Renal Artery Stenting
Renal Artery Stenting

A subset of hypertension patients has hypertension that is caused by vascular disease, i.e., arterial blockage or narrowing in the renal artery. This renovascular disease causes decreased blood flow to the kidney, which results in systemic (body-wide) constriction of the blood vessels, causing a rise in blood pressure.


Interventional radiologists can accurately diagnose renovascular disease. If medical management-medications and lifestyle changes-are insufficient, Interventional Radiologists can perform angioplasty and, if needed, stenting, to improve blood flow to the kidney.

Interventional radiologists also play a role in treating patients with renal failure. In these patients, revascularization with angioplasty has gained acceptance as a treatment to improve or stabilize renal function, with improvement seen in approximately 40 percent of patients.
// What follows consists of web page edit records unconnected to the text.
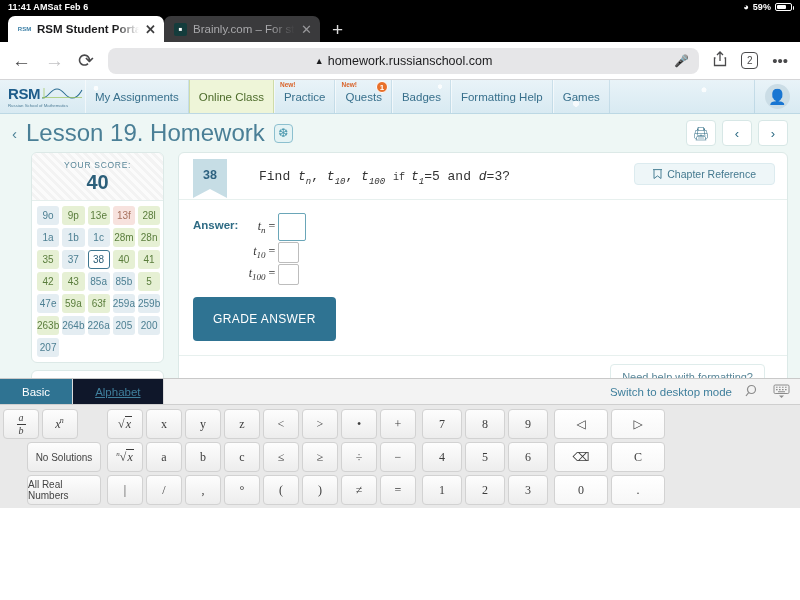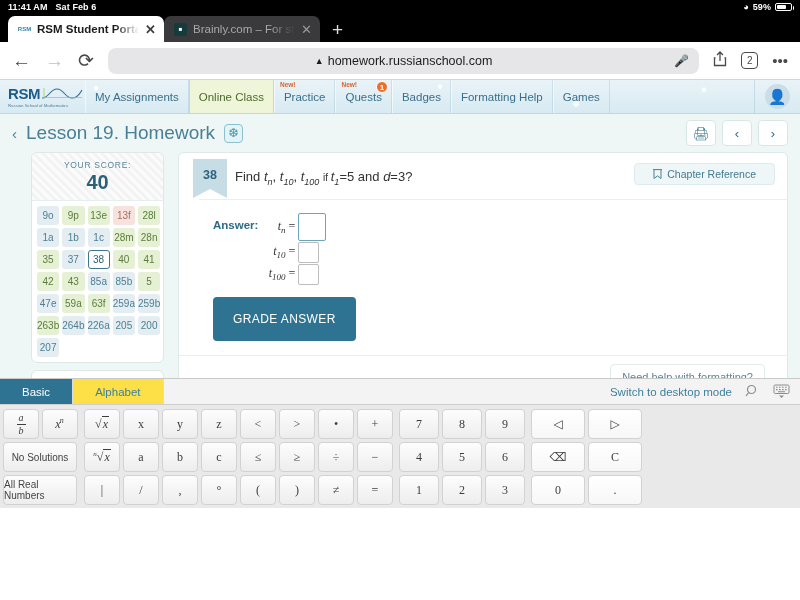--- a/index.html
+++ b/index.html
@@ -23,7 +23,7 @@
     font-weight: bold;
     letter-spacing: .1px;
   }
-  #ios-status .left { display: flex; gap: 8px; }
+  #ios-status .left { display: flex; gap: 0; }
   #ios-status .right { margin-left: auto; display: flex; align-items: center; gap: 4px; }
   .wifi-glyph { font-size: 9px; line-height: 1; }
   .batt {

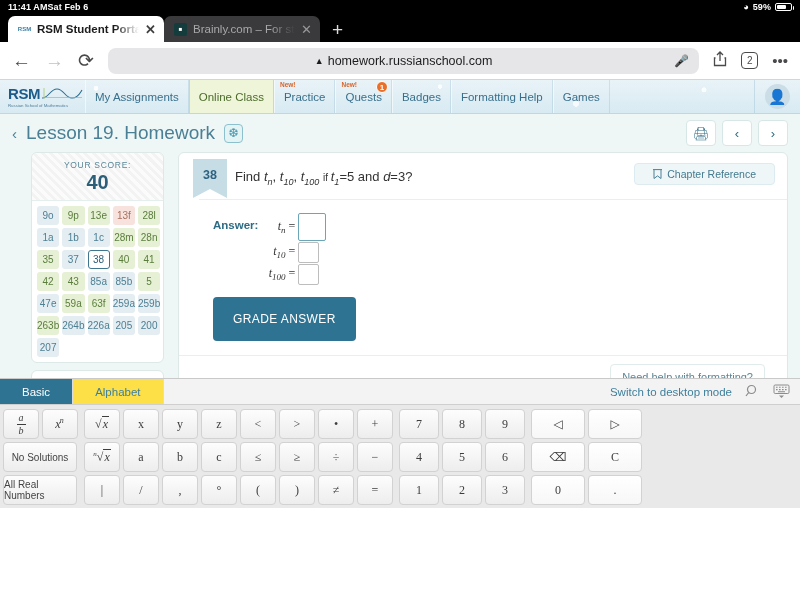--- a/index.html
+++ b/index.html
@@ -158,7 +158,7 @@
     height: 38px; display: flex; align-items: center; padding: 0 12px;
   }
   #back-chevron { color: #4a8096; font-size: 15px; margin-right: 9px; }
-  #lesson-title { font-size: 19px; color: #4a7f96; font-weight: normal; }
+  #lesson-title { font-size: 24px; color: #4a7f96; font-weight: normal; }
   #snow-badge {
     width: 19px; height: 19px; margin-left: 9px;
     display: flex; align-items: center; justify-content: center;

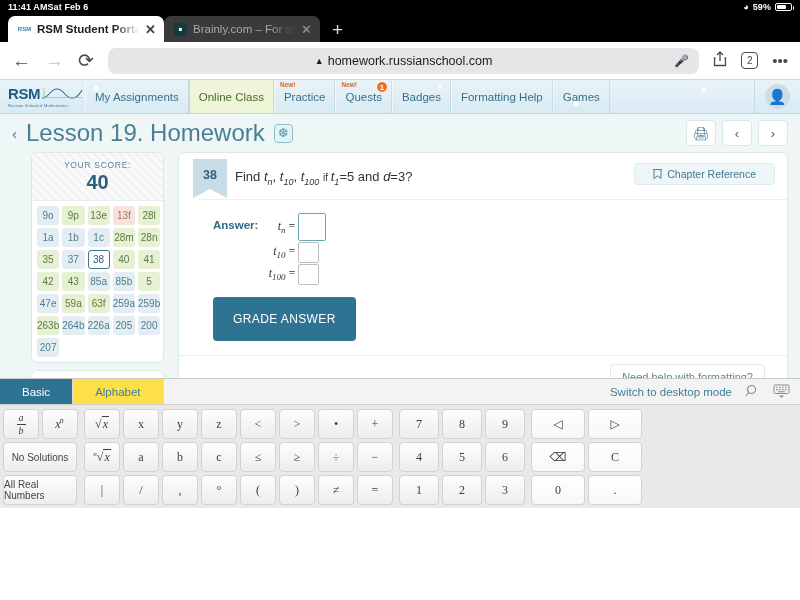--- a/index.html
+++ b/index.html
@@ -219,8 +219,8 @@
     border-bottom: 9px solid transparent;
   }
   #prob-text {
-    flex: 1; padding: 6px 0 0 8px;
-    font-family: Liberation Sans, sans-serif; font-size: 13px; color: #333;
+    flex: 1; padding: 6px 0 0 32px;
+    font-family: Liberation Mono, monospace; font-size: 13px; color: #333;
   }
   .mvar { font-style: italic; }
   .msub { font-size: 9px; vertical-align: sub; font-style: italic; }

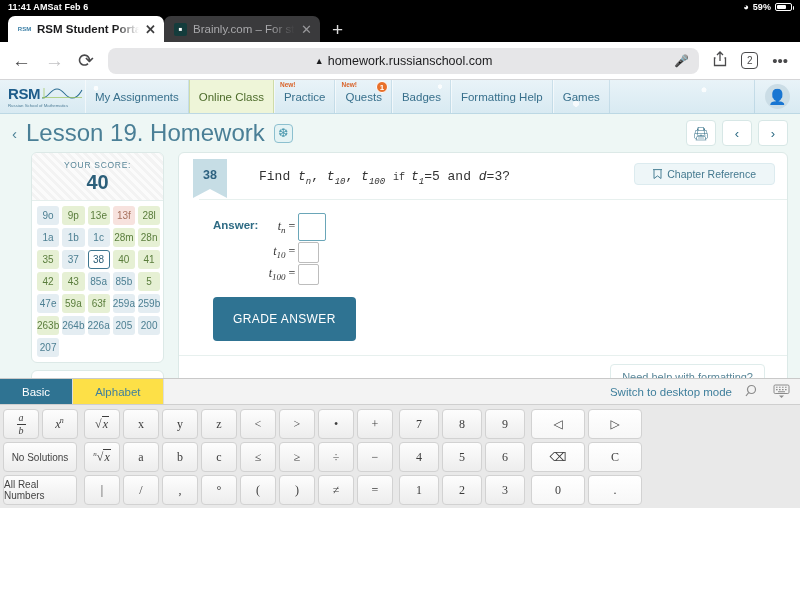--- a/index.html
+++ b/index.html
@@ -230,7 +230,7 @@
     padding: 4px 18px; font-size: 10.5px; color: #44798f;
     display: flex; align-items: center; gap: 5px; white-space: nowrap;
   }
-  #answer-sec { border-top: 1px solid #e7f0ee; padding: 13px 14px 14px; margin-left: 20px; }
+  #answer-sec { border-top: 1px solid #e7f0ee; padding: 13px 14px 14px; }
   #answer-row { display: flex; align-items: flex-start; gap: 6px; }
   #answer-label { font-size: 11.5px; font-weight: bold; color: #2e6b84; padding-top: 6px; }
   #eqns { font-family: "Liberation Serif", serif; font-size: 12px; color: #333; }

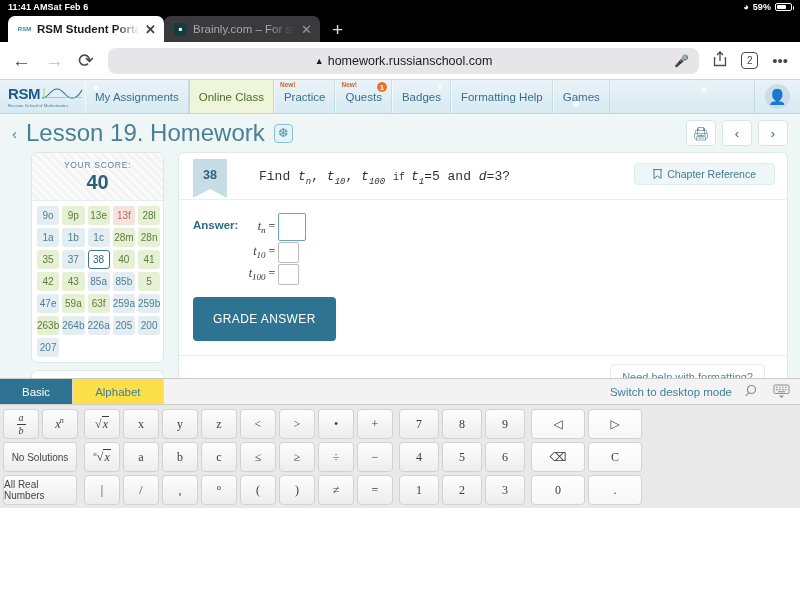--- a/index.html
+++ b/index.html
@@ -274,7 +274,7 @@
     border-right: 1px solid #dcdcdc;
   }
   .kbtab.active { background: #2f7392; color: #fff; }
-  .kbtab.idle { background: #fde047; color: #3f7f9c; }
+  .kbtab.idle { background: #0f172a; color: #3f7f9c; text-decoration: underline; }
   #kbtoolbar-right { margin-left: auto; display: flex; align-items: center; gap: 13px; padding-right: 10px; }
   #desktop-mode { font-size: 11.5px; color: #3f7f9c; }
   .kbicon { color: #8c8c8c; font-size: 14px; display: flex; align-items: center; }

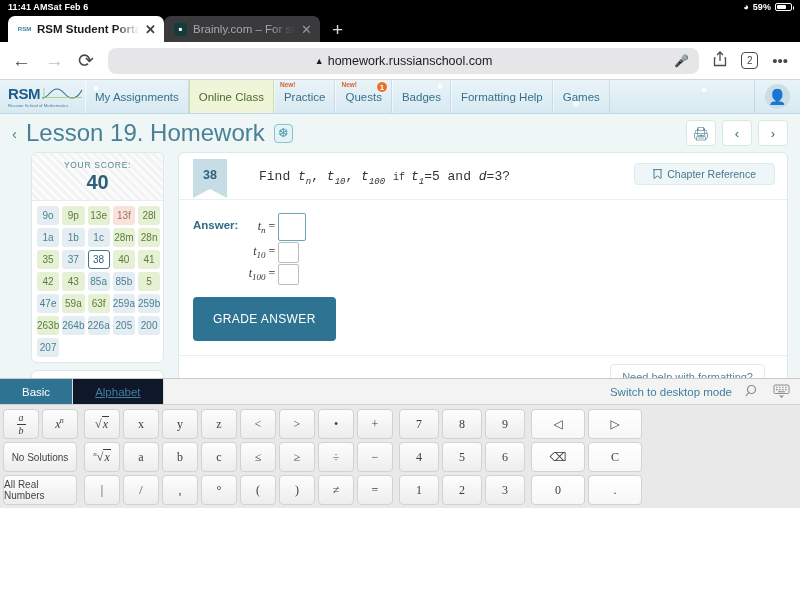--- a/index.html
+++ b/index.html
@@ -290,7 +290,7 @@
     font-family: "Liberation Serif", serif;
   }
   .key.w-sm { width: 36px; }
-  .key.w-wide { width: 74px; font-family: "Liberation Sans", sans-serif; font-size: 10px; color: #444; }
+  .key.w-wide { width: 74px; font-family: "Liberation Sans", sans-serif; font-size: 10px; color: #444; margin-left: 24px; }
   .key.w-num { width: 40px; }
   .key.w-ctl { width: 54px; background: linear-gradient(#ffffff, #f7f7f7); }
   .divider { width: 6px; }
Renal artery stenting is a procedure to open the renal arteries – the large blood vessels that carry blood to the kidneys – when they have become blocked due to renal artery stenosis (narrowing of the renal artery). This is most often caused by atherosclerosis or fibrous disease of the arteries. When a renal artery is clogged, blood flow to the kidneys is affected. Stenting opens the blockage and restores normal blood flow.

The kidneys help to control the amount of salt and fluid in the body by filtering blood and making urine. When the blood cannot get to the kidneys to remove salt and water, fluid builds up in the body. In addition, the kidney releases a hormone called renin that promotes the retention of salt and water and also causes the blood vessels in the body to become more rigid. Together, this results in a type of high blood pressure called renovascular hypertension. High blood pressure puts extra strain on the heart and other organs. Renovascular hypertension can also cause kidney failure, which can lead to dialysis or a kidney transplant.
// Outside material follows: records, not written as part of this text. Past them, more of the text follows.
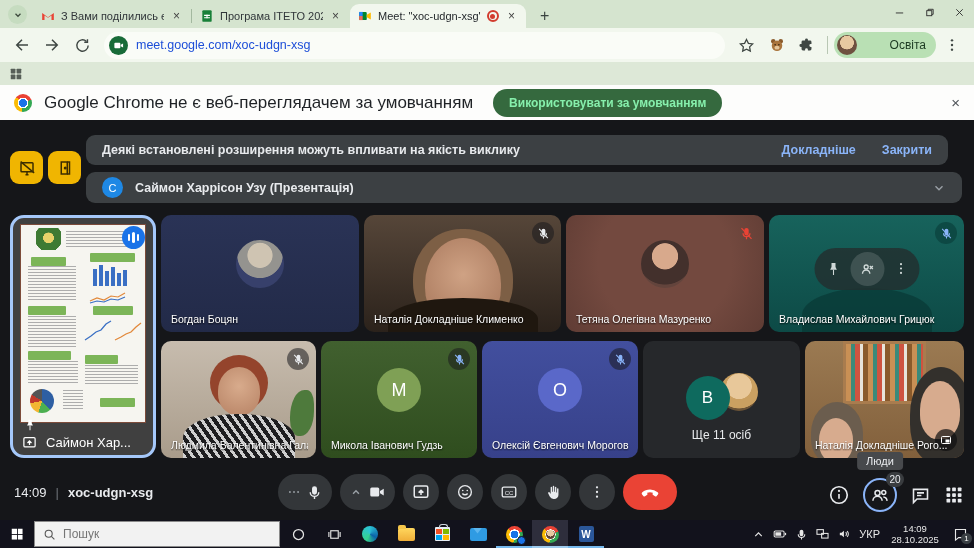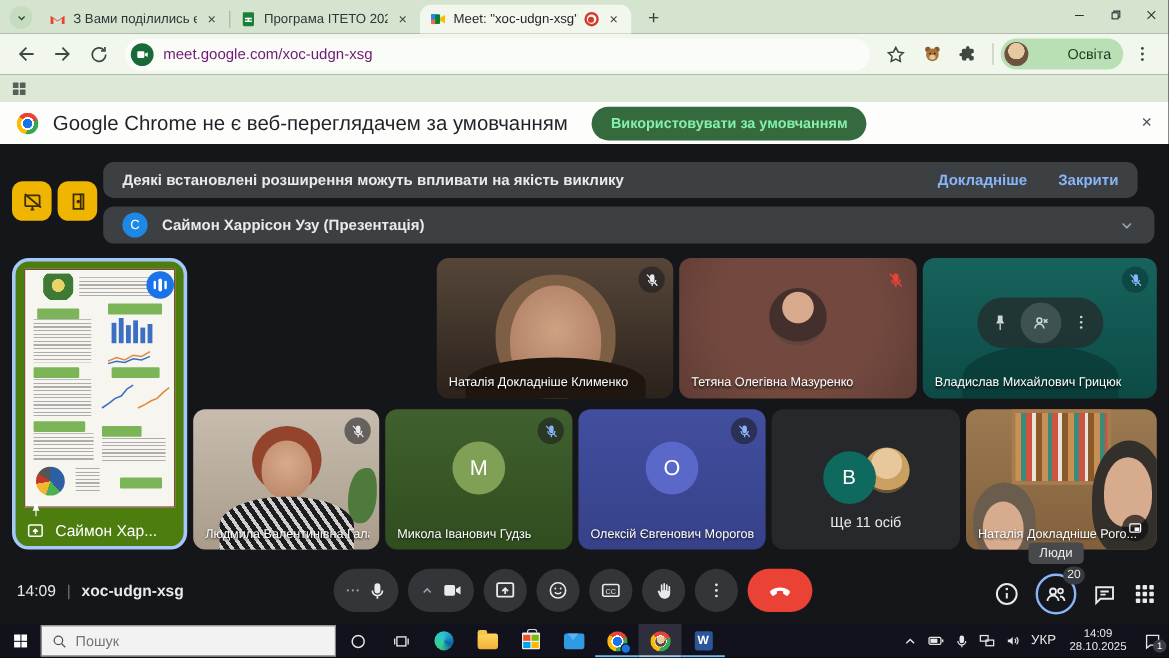--- a/index.html
+++ b/index.html
@@ -24,7 +24,7 @@
   .navic{width:28px;height:28px;display:flex;align-items:center;justify-content:center;color:#3f4743;}
   .addressbar{flex:1;height:27px;background:#fafcf7;border-radius:14px;display:flex;align-items:center;gap:8px;padding:0 5px 0 5px;margin:0 6px;}
   .meetbadge{width:19px;height:19px;border-radius:50%;background:#186b38;display:flex;align-items:center;justify-content:center;}
-  .url{font-size:12.5px;color:#701a75;}
+  .url{font-size:12.5px;color:#1d4ed8;}
   .tooldiv{width:1px;height:18px;background:#b9c7b4;margin:0 4px;}
   .profilechip{height:26px;border-radius:13px;background:#b9e0b4;display:flex;align-items:center;gap:6px;padding:2px 10px 2px 3px;}
   .pavatar{width:20px;height:20px;border-radius:50%;background:radial-gradient(circle at 50% 38%,#e7c9a1 0 42%,#6f5140 44% 75%,#3c2f28 77%);}

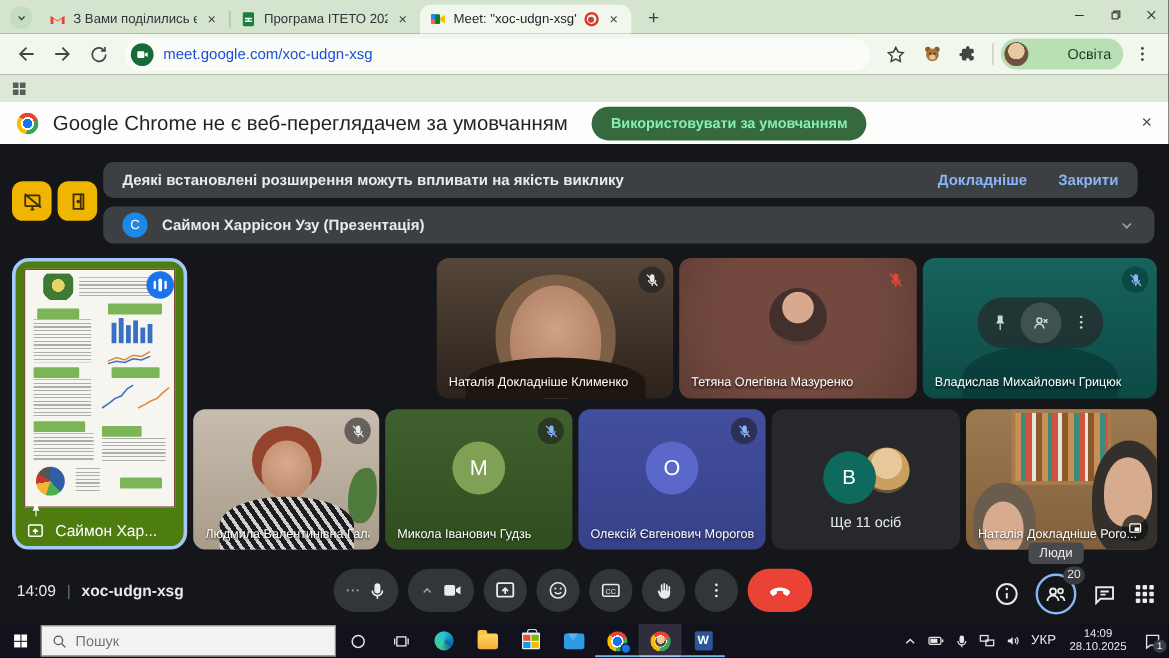--- a/index.html
+++ b/index.html
@@ -332,6 +332,10 @@
       </div>
     </div>
 
+    <div class="tile" style="left:161px;top:95px;width:198px;height:117px;background:linear-gradient(180deg,#2a3356,#222a48);">
+      <div class="photocircle" style="background:radial-gradient(circle at 50% 32%,#cfc4b2 0 30%,#94938f 32% 55%,#37406b 57%);"></div>
+      <span class="tname">Богдан Боцян</span>
+    </div>
 
     <div class="tile" style="left:364px;top:95px;width:197px;height:117px;background:linear-gradient(180deg,#564639,#2b221b);">
       <div class="decor" style="left:50%;top:12%;width:100px;height:104px;transform:translateX(-50%);border-radius:48%;background:#7d5f45;"></div>

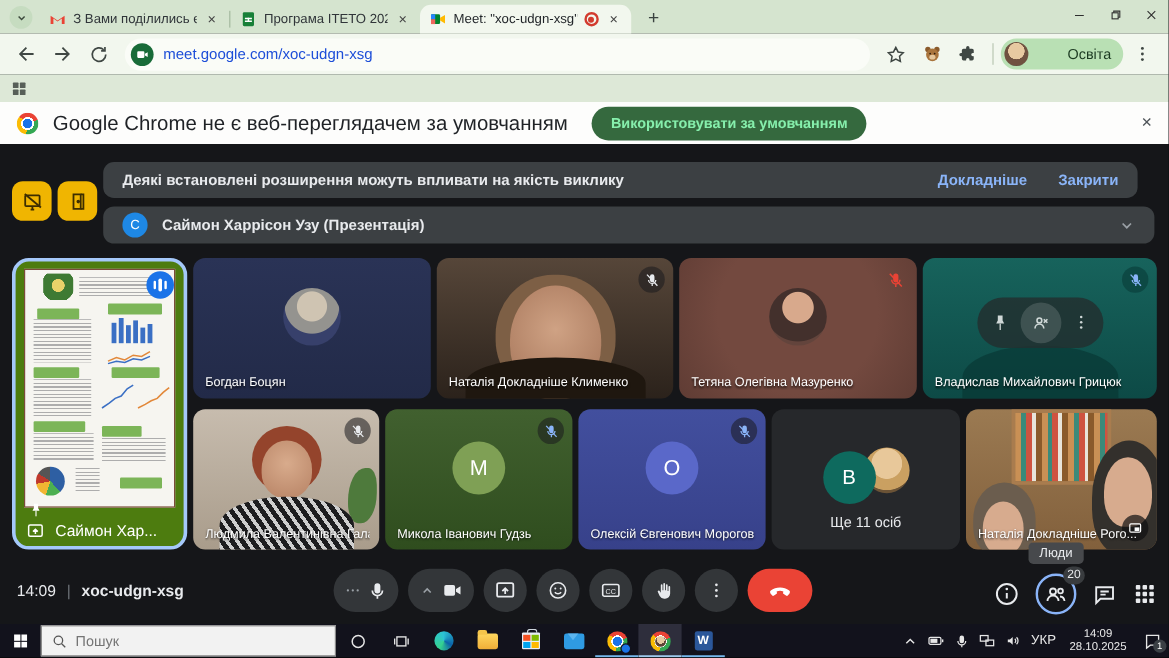--- a/index.html
+++ b/index.html
@@ -48,7 +48,7 @@
   .photocircle{position:absolute;left:50%;top:42%;transform:translate(-50%,-50%);width:48px;height:48px;border-radius:50%;}
   .decor{position:absolute;}
   
-  .ptile{border:3px solid #a5c8fa;border-radius:14px;background:#4d7c0f;}
+  .ptile{border:3px solid #a5c8fa;border-radius:14px;background:#404040;}
   .poster{position:absolute;left:7px;right:7px;top:6px;bottom:32px;background:#f6f5f0;border:1px solid #7c4b3a;}
   .poster .crest{position:absolute;left:12%;top:1.5%;width:20%;height:11%;background:radial-gradient(circle at 50% 45%,#e8d26a 0 30%,#3e7a33 32% 78%,rgba(0,0,0,0) 80%);}
   .chip{position:absolute;height:9px;background:#7cb558;border-radius:1px;}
The prevalence of renal artery stenosis is increased in diabetics with high blood pressure and in those with known coronary and peripheral arterial disease. Duplex ultrasound or magnetic resonance angiography (MRA), as well as other imaging tests can, be used to non-invasively suggest the diagnosis but the gold standard is conventional renal angiography. Catheter-based endovascular treatment options include balloon angioplasty alone (usually reserved for cases of fibromuscular dysplasia) and more commonly angioplasty with stenting both with the goal of improving blood flow to the affected kidney which may ultimately aid in long-term blood pressure control and improving kidney function.